_Task prompt_. Of the lines in the data below, write out exactly those from the one holding "position: absolute; left: 0;" through the one holding "position: absolute; left: 6px;", both included.

########################################

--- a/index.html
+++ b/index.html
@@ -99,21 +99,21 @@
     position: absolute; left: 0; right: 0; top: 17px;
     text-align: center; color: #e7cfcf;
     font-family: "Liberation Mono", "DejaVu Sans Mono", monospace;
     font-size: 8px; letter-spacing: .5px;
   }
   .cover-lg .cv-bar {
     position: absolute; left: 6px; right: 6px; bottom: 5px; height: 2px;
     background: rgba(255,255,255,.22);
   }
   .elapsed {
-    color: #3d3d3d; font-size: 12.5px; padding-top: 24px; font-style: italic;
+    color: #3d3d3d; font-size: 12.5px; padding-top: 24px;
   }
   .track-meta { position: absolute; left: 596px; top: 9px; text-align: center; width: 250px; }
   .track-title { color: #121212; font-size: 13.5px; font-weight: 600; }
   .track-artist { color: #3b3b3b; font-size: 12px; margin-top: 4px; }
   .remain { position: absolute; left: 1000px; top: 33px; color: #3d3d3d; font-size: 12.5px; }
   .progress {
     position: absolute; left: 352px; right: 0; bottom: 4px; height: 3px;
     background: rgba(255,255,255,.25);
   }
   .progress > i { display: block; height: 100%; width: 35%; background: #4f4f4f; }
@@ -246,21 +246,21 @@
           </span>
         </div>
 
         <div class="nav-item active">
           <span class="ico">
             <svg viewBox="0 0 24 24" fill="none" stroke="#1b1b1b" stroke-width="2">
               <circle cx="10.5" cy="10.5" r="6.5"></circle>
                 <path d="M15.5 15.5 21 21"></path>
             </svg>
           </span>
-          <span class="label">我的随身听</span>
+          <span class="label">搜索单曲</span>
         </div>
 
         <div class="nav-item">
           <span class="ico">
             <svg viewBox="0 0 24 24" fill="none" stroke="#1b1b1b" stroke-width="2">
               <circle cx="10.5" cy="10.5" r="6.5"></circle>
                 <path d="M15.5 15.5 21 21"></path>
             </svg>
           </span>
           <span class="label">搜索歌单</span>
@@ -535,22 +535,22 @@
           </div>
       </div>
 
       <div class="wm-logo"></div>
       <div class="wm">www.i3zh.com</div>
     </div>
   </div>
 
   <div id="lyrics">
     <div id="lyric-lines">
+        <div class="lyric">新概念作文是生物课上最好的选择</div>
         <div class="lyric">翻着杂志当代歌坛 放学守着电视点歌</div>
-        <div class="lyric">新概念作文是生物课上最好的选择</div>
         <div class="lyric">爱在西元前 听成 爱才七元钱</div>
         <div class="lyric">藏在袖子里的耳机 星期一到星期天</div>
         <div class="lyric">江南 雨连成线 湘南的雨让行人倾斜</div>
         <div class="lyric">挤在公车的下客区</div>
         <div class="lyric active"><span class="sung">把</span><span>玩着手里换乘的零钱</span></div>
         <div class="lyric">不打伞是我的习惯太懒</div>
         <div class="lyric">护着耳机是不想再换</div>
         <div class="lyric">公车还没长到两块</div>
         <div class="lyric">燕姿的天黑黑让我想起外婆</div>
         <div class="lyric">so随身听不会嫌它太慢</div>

########################################

_Solution below_.
     position: absolute; left: 0; right: 0; top: 17px;
     text-align: center; color: #e7cfcf;
     font-family: "Liberation Mono", "DejaVu Sans Mono", monospace;
     font-size: 8px; letter-spacing: .5px;
   }
   .cover-lg .cv-bar {
     position: absolute; left: 6px; right: 6px; bottom: 5px; height: 2px;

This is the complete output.